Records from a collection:
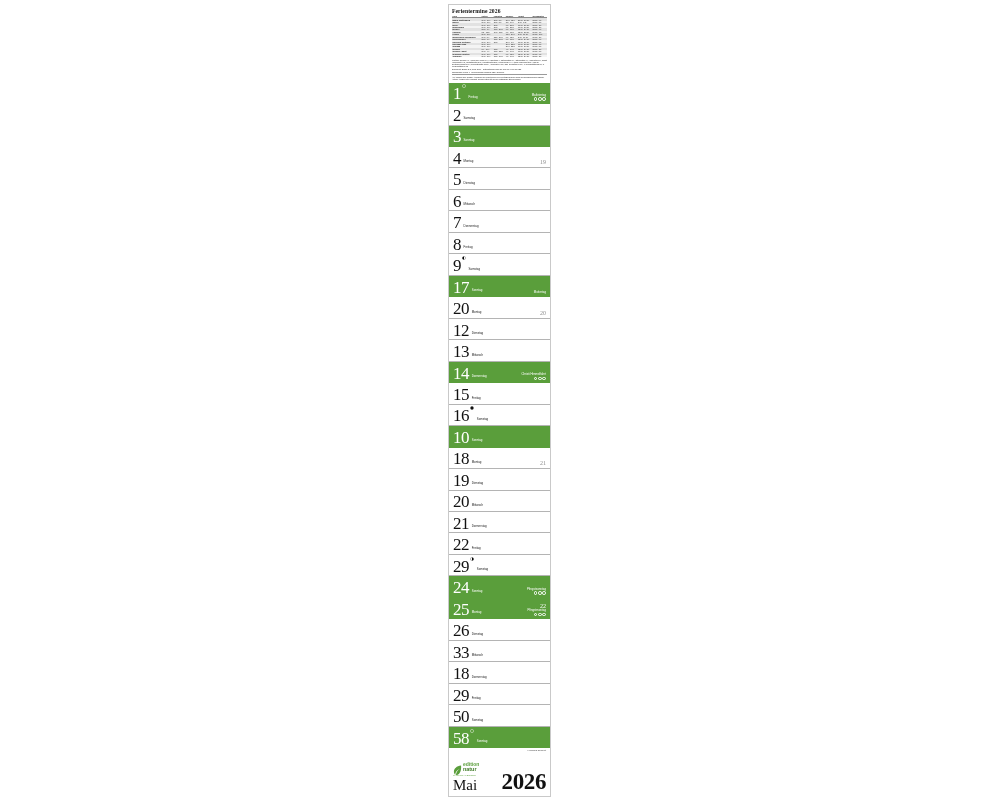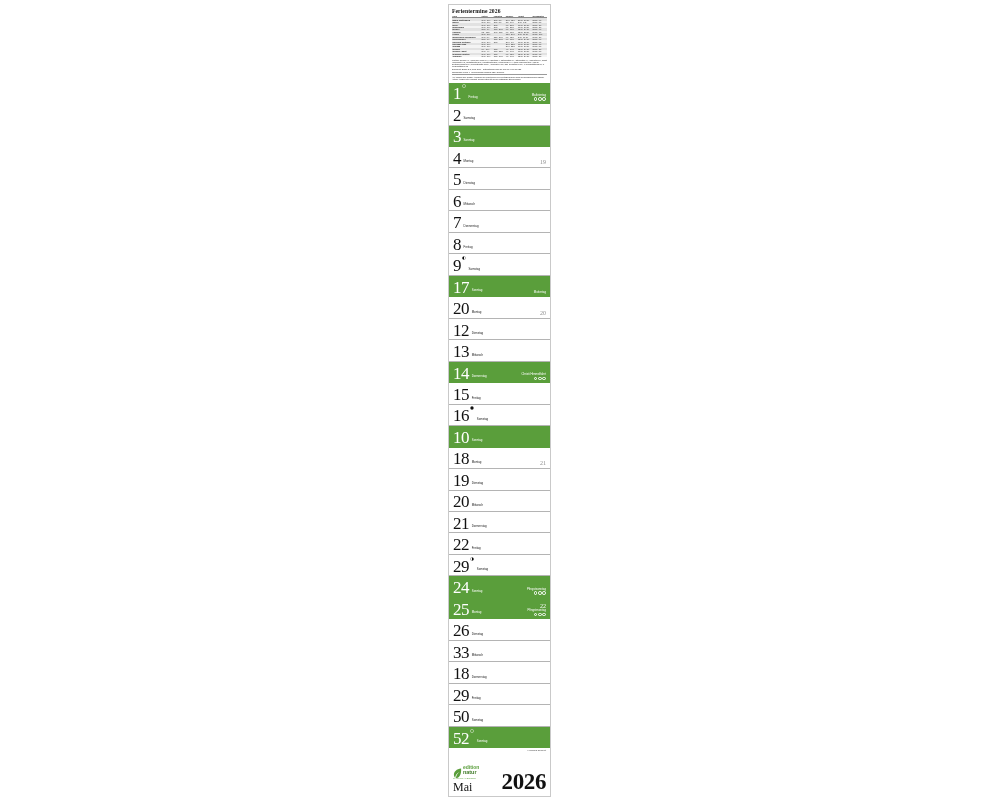--- a/index.html
+++ b/index.html
@@ -658,7 +658,7 @@
         </div>
         <div class="day-row holiday">
           <div class="numwrap">
-            <span class="daynum">52</span>
+            <span class="daynum">58</span>
             <span class="moon">
               <svg width="4" height="4" viewBox="0 0 10 10">
                 <circle cx="5" cy="5" r="4" fill="none" stroke="currentColor" stroke-width="1.1"></circle>

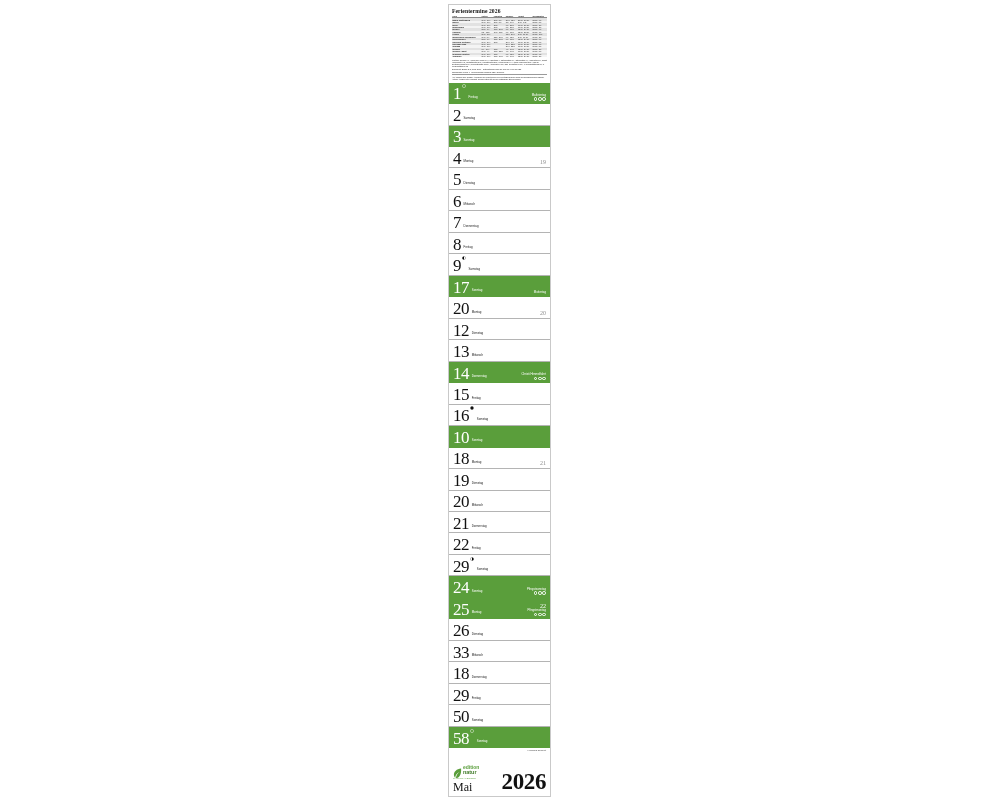--- a/index.html
+++ b/index.html
@@ -191,7 +191,7 @@
   }
   .monthname {
     font-family: "Liberation Serif", serif;
-    font-size: 12px;
+    font-size: 15px;
     color: #111;
     line-height: 1;
     margin-top: 1.5px;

TASK REQUIREMENTS: Determine the count of lines in the data that contain the string "span", and reply with that count alone.

EXERCISE RESPONSE: 3